By looking at the decay envelope of the return pulse, two separate measures with different periods can be determined; T1, the spin relaxation period, and T2, the total spin relaxation period. The first one is a measure of how long it takes the spin to realign, and the second measures the total period needed for all the individual interactions between different atoms in the subject to settle down. The values of T1 and T2 are programmed into the machine to adjust the pulse rate and observation time to favor the detection of one or the other effect, effectively selecting the type of tissue to be resolved.

Time taken for the relative phasing inside a tissue locality to settle down to the same average spin alignment

The second issue is more complex. Spatial resolution is achieved by first selecting a plane to virtually slice the body into a 2D image. Because the frequency of the RF pulse needed to knock the proton spin out of alignment is dependent upon the magnetic field strength, overlaying a second magnetic field via a gradient coil allows the local magnetic field to be tuned along the axis of the machine and with a corresponding tweak to the RF frequency an entire body slice can be selected.

All RF emissions from the subject emanate from just the selected slice reducing the 3D resolution problem to a 2D problem. Finally, a similar trick is applied orthogonally, with another set of gradient coils that adjust the relative phase of the spins of stripes of atoms through the slice. This enables the use of a 2D inverse Fourier transform of multiple phase and frequency combinations to image the slice from every angle, and a 2D image of the subject can then be reconstructed and sent to the display computer for the operator to observe.

See? It’s easy.

We cover MRI technology from time to time, here’s a little update on state-of-the-art resolution for those wishing the dig a little deeper.

32 thoughts on “A Crash Course On How MRI Machines Work

    1. I think Dave was being facetious. To paraphrase a comment made in the video that mirrored the question I had while watching it: HOW did anyone or any group of anyones ever come up with this? Major “wow” factor.
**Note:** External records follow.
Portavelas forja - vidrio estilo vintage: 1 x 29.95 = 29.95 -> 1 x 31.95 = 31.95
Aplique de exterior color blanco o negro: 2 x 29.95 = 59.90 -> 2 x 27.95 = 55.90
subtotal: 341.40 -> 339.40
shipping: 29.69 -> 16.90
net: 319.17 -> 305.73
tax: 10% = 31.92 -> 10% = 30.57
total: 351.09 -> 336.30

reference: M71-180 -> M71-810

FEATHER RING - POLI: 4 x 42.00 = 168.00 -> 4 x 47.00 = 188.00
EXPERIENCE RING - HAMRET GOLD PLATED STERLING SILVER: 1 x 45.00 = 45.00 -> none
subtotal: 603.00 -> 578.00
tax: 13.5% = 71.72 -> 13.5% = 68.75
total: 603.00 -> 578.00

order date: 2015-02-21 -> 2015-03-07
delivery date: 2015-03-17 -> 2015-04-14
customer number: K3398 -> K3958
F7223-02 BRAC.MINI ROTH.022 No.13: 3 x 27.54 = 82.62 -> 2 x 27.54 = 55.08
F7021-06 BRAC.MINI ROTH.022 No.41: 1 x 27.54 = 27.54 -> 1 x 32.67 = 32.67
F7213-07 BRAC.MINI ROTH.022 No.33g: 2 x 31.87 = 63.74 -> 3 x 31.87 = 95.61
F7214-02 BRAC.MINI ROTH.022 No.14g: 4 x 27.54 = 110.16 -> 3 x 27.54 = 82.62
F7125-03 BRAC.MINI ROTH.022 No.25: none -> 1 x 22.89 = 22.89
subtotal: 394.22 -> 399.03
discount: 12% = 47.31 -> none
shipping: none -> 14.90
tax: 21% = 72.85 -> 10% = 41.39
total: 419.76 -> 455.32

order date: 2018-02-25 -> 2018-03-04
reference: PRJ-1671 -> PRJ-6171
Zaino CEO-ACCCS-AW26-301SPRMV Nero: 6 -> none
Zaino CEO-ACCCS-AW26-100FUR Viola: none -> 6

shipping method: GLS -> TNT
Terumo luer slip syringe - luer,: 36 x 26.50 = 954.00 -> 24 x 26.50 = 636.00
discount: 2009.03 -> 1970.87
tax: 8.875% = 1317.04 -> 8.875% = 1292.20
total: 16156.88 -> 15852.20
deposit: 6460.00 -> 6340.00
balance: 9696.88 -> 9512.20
      1. I know the question is supposed to be rhetorical but.. I’ll take a shot at it. Tomography, like, the manual kind (not a CT scan) has been done almost since X-rays were discovered. It’s nearly impossible for me to describe in words but it’s pretty easy to understand (and do) in the flesh. From there, computed tomography is “just” the math to automate that process over and over, and the fast FFT math was already around from things like special analysis and converting time to frequency domain, something the readers of HaD would be more familiar with.
        Then, the physics of NMR (nuclear magnetic resonance; also, same exact as for MRI but they don’t say “nuclear” because they don’t want to scare people) as used in chemistry and physics for, for example structure determination of organic compounds, has used the physics of excitation-relaxation. So putting those all together you can “easily” see how this stuff comes to be. In retrospect I’m sure the video that I haven’t watched yet does a better job explaining this.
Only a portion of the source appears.